*Work order*. The reply must consist of the complete listing, reproduced exactly, with no images included.

____ Data

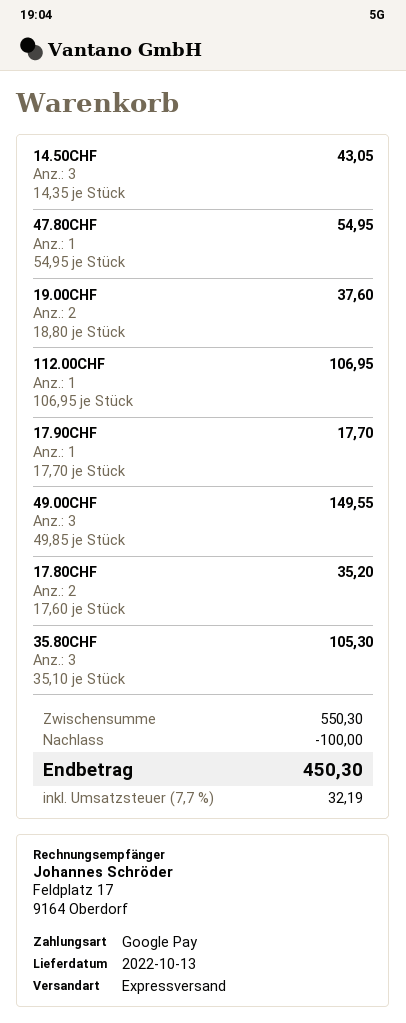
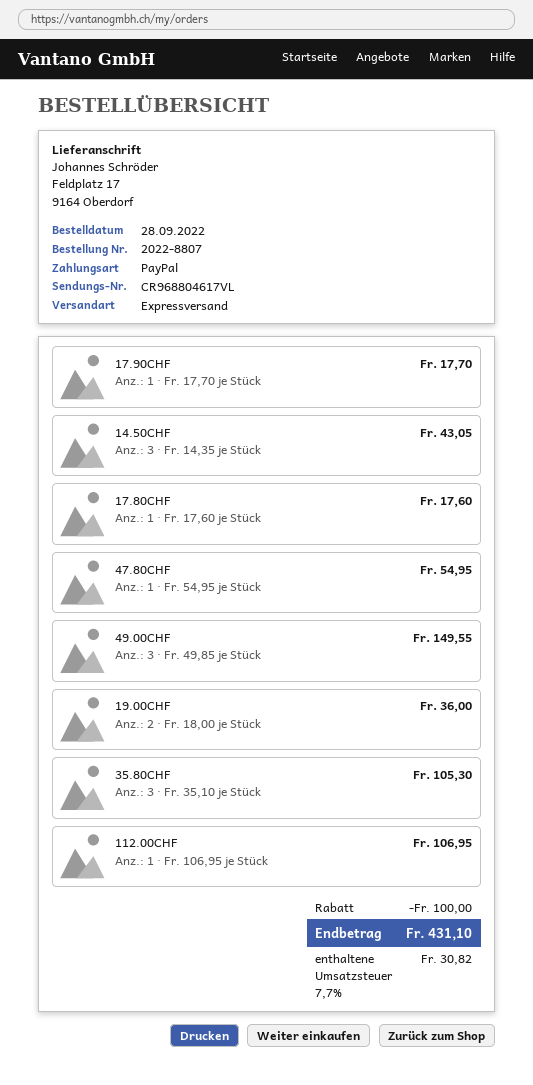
payment method: Google Pay -> PayPal
19.00CHF: 2 x 18.80 = 37.60 -> 2 x 18.00 = 36.00
17.80CHF: 2 x 17.60 = 35.20 -> 1 x 17.60 = 17.60
tax: 7.7% = 32.19 -> 7.7% = 30.82
total: 450.30 -> 431.10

________

*Response to the task*.
payment method: Google Pay -> PayPal
19.00CHF: 2 x 18.80 = 37.60 -> 2 x 18.00 = 36.00
17.80CHF: 2 x 17.60 = 35.20 -> 1 x 17.60 = 17.60
tax: 7.7% = 32.19 -> 7.7% = 30.82
total: 450.30 -> 431.10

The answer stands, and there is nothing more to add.